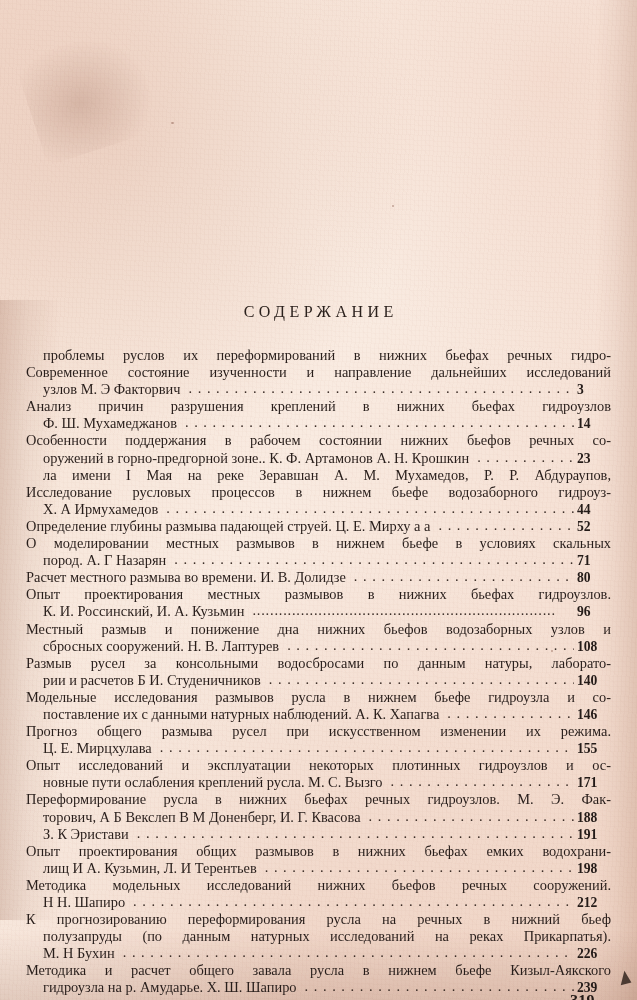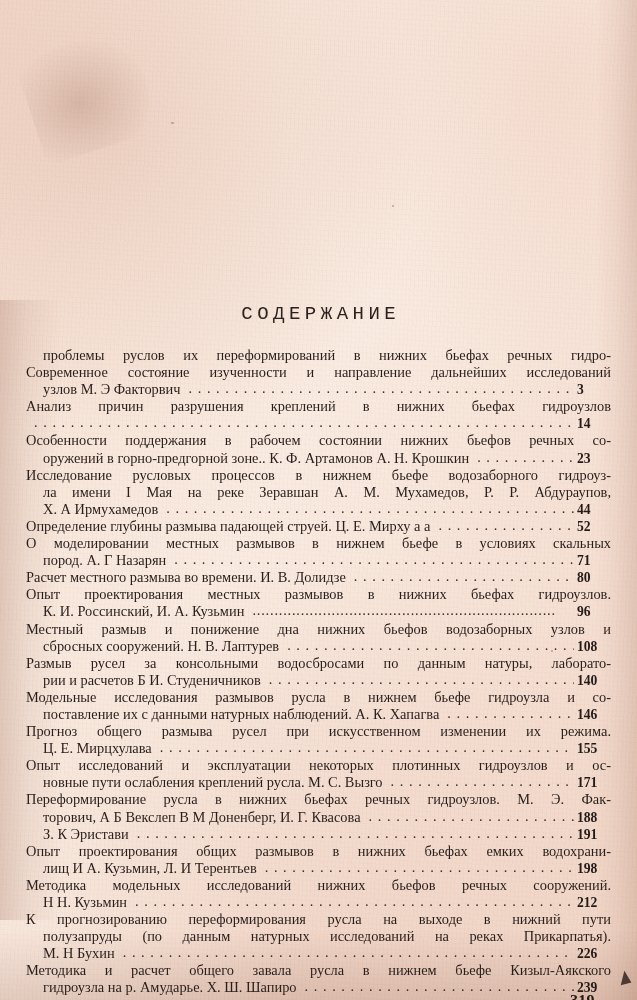--- a/index.html
+++ b/index.html
@@ -83,12 +83,11 @@
     top: 303px;
     left: 0; right: 0;
     text-align: center;
-    font-size: 19px;
+    font-size: 16px;
     letter-spacing: 4.5px;
     color: #2b211d;
     font-weight: 400;
     text-indent: 4.5px;
-    font-family: Liberation Mono, monospace;
   }
 
   .toc-list {

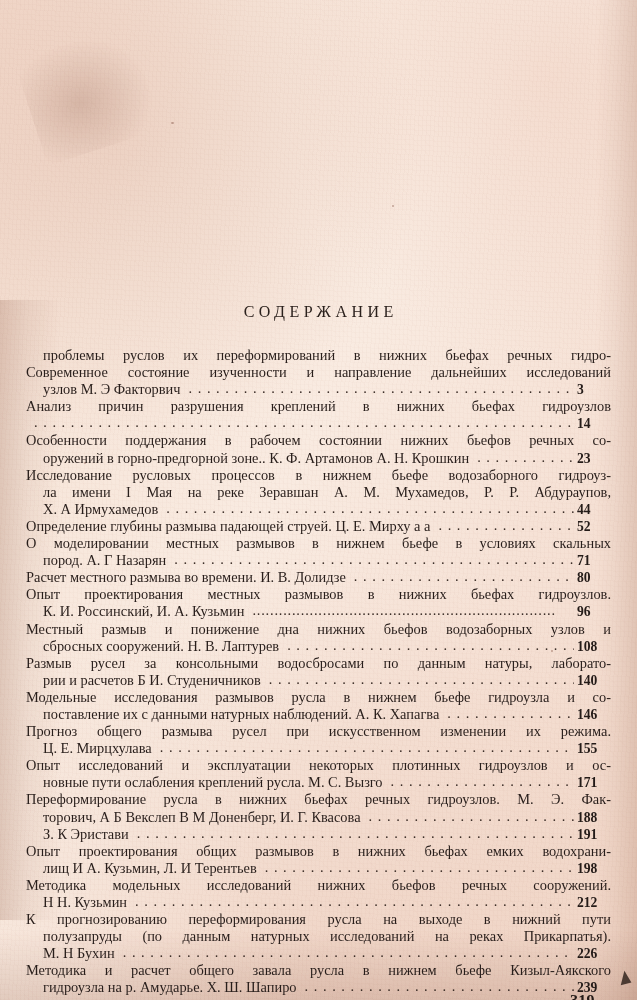--- a/index.html
+++ b/index.html
@@ -210,6 +210,7 @@
         <div class="entry">
           <div class="line justify">Анализ причин разрушения креплений в нижних бьефах гидроузлов</div>
           <div class="lastline">
+            <span class="txt indent">Ф. Ш. Мухамеджанов</span>
             <span class="dots">.....................................................................</span>
             <span class="pg">14</span>
           </div>

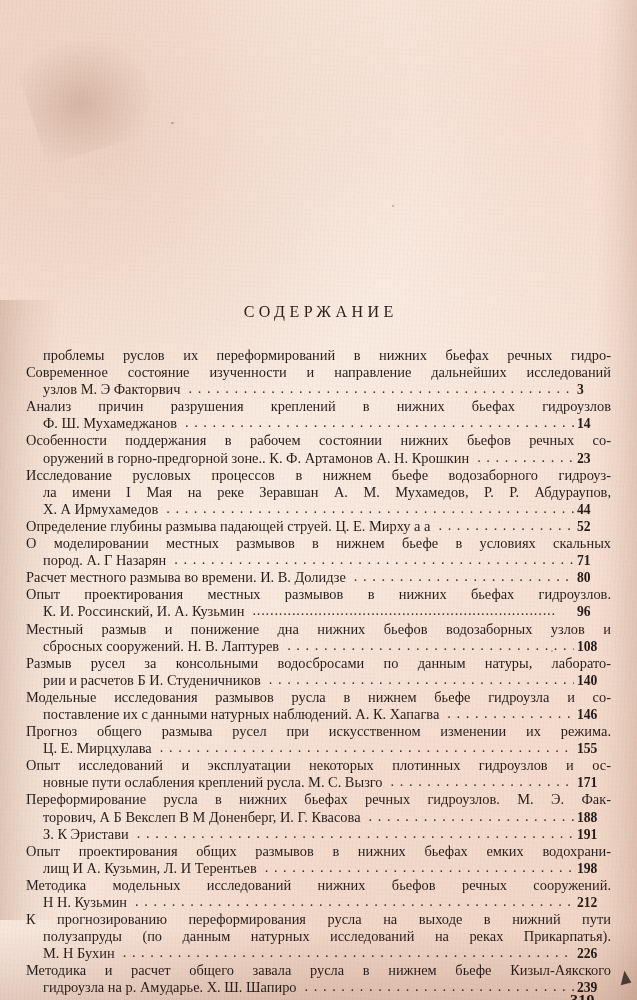--- a/index.html
+++ b/index.html
@@ -224,8 +224,8 @@
           </div>
         </div>
         <div class="entry">
+          <div class="line justify indent">ла имени I Мая на реке Зеравшан А. М. Мухамедов, Р. Р. Абдураупов,</div>
           <div class="line justify">Исследование русловых процессов в нижнем бьефе водозаборного гидроуз-</div>
-          <div class="line justify indent">ла имени I Мая на реке Зеравшан А. М. Мухамедов, Р. Р. Абдураупов,</div>
           <div class="lastline">
             <span class="txt indent">Х. А Ирмухамедов</span>
             <span class="dots">.....................................................................</span>

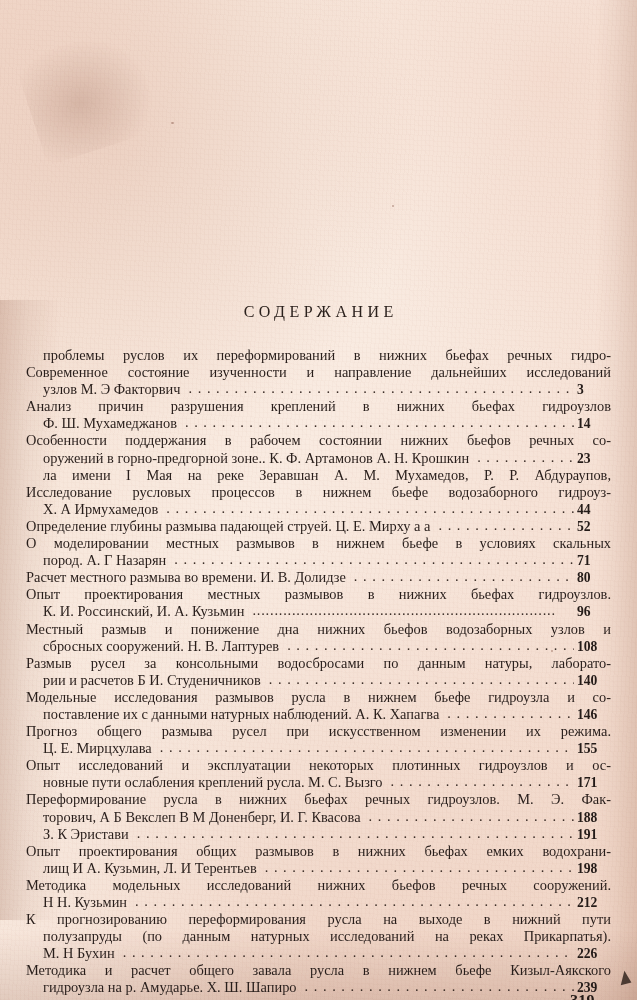--- a/index.html
+++ b/index.html
@@ -328,7 +328,7 @@
         <div class="entry">
           <div class="line justify">Методика модельных исследований нижних бьефов речных сооружений.</div>
           <div class="lastline">
-            <span class="txt indent">Н Н. Кузьмин</span>
+            <span class="txt indent">Н Н. Шапиро</span>
             <span class="dots">.....................................................................</span>
             <span class="pg">212</span>
           </div>

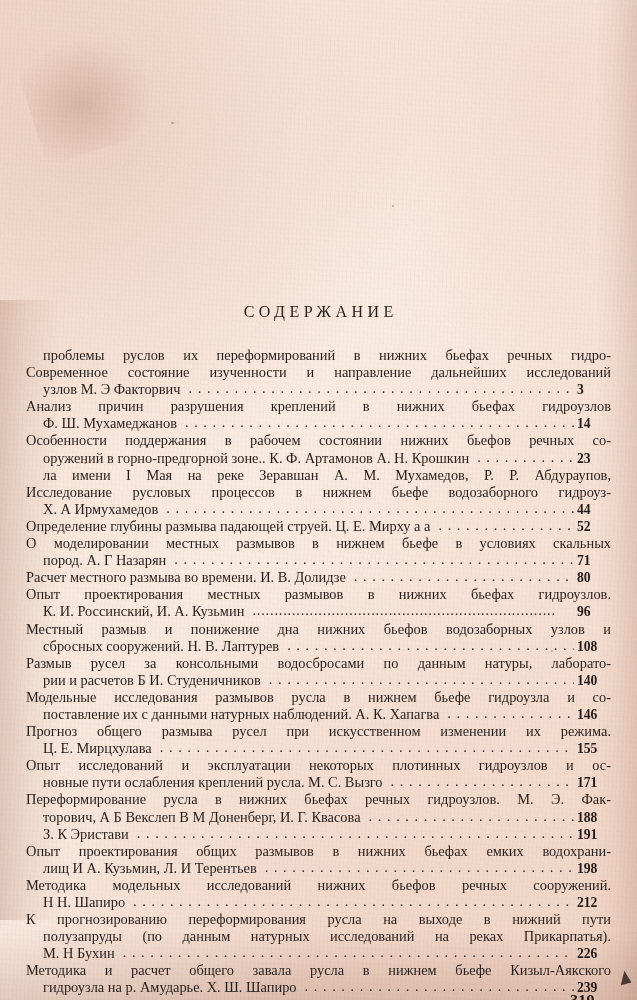--- a/index.html
+++ b/index.html
@@ -334,7 +334,7 @@
           </div>
         </div>
         <div class="entry">
-          <div class="line justify">К прогнозированию переформирования русла на выходе в нижний пути</div>
+          <div class="line justify">К прогнозированию переформирования русла на речных в нижний бьеф</div>
           <div class="line justify indent">полузапруды (по данным натурных исследований на реках Прикарпатья).</div>
           <div class="lastline">
             <span class="txt indent">М. Н Бухин</span>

_Assigned task:_ Print the material above exactly as it appears, but not its pictures.

_Finished exercise:_
--- a/index.html
+++ b/index.html
@@ -83,12 +83,11 @@
     top: 303px;
     left: 0; right: 0;
     text-align: center;
-    font-size: 19px;
+    font-size: 16px;
     letter-spacing: 4.5px;
     color: #2b211d;
     font-weight: 400;
     text-indent: 4.5px;
-    font-family: Liberation Mono, monospace;
   }
 
   .toc-list {

--- a/index.html
+++ b/index.html
@@ -210,6 +210,7 @@
         <div class="entry">
           <div class="line justify">Анализ причин разрушения креплений в нижних бьефах гидроузлов</div>
           <div class="lastline">
+            <span class="txt indent">Ф. Ш. Мухамеджанов</span>
             <span class="dots">.....................................................................</span>
             <span class="pg">14</span>
           </div>

--- a/index.html
+++ b/index.html
@@ -224,8 +224,8 @@
           </div>
         </div>
         <div class="entry">
+          <div class="line justify indent">ла имени I Мая на реке Зеравшан А. М. Мухамедов, Р. Р. Абдураупов,</div>
           <div class="line justify">Исследование русловых процессов в нижнем бьефе водозаборного гидроуз-</div>
-          <div class="line justify indent">ла имени I Мая на реке Зеравшан А. М. Мухамедов, Р. Р. Абдураупов,</div>
           <div class="lastline">
             <span class="txt indent">Х. А Ирмухамедов</span>
             <span class="dots">.....................................................................</span>

--- a/index.html
+++ b/index.html
@@ -328,7 +328,7 @@
         <div class="entry">
           <div class="line justify">Методика модельных исследований нижних бьефов речных сооружений.</div>
           <div class="lastline">
-            <span class="txt indent">Н Н. Кузьмин</span>
+            <span class="txt indent">Н Н. Шапиро</span>
             <span class="dots">.....................................................................</span>
             <span class="pg">212</span>
           </div>

--- a/index.html
+++ b/index.html
@@ -334,7 +334,7 @@
           </div>
         </div>
         <div class="entry">
-          <div class="line justify">К прогнозированию переформирования русла на выходе в нижний пути</div>
+          <div class="line justify">К прогнозированию переформирования русла на речных в нижний бьеф</div>
           <div class="line justify indent">полузапруды (по данным натурных исследований на реках Прикарпатья).</div>
           <div class="lastline">
             <span class="txt indent">М. Н Бухин</span>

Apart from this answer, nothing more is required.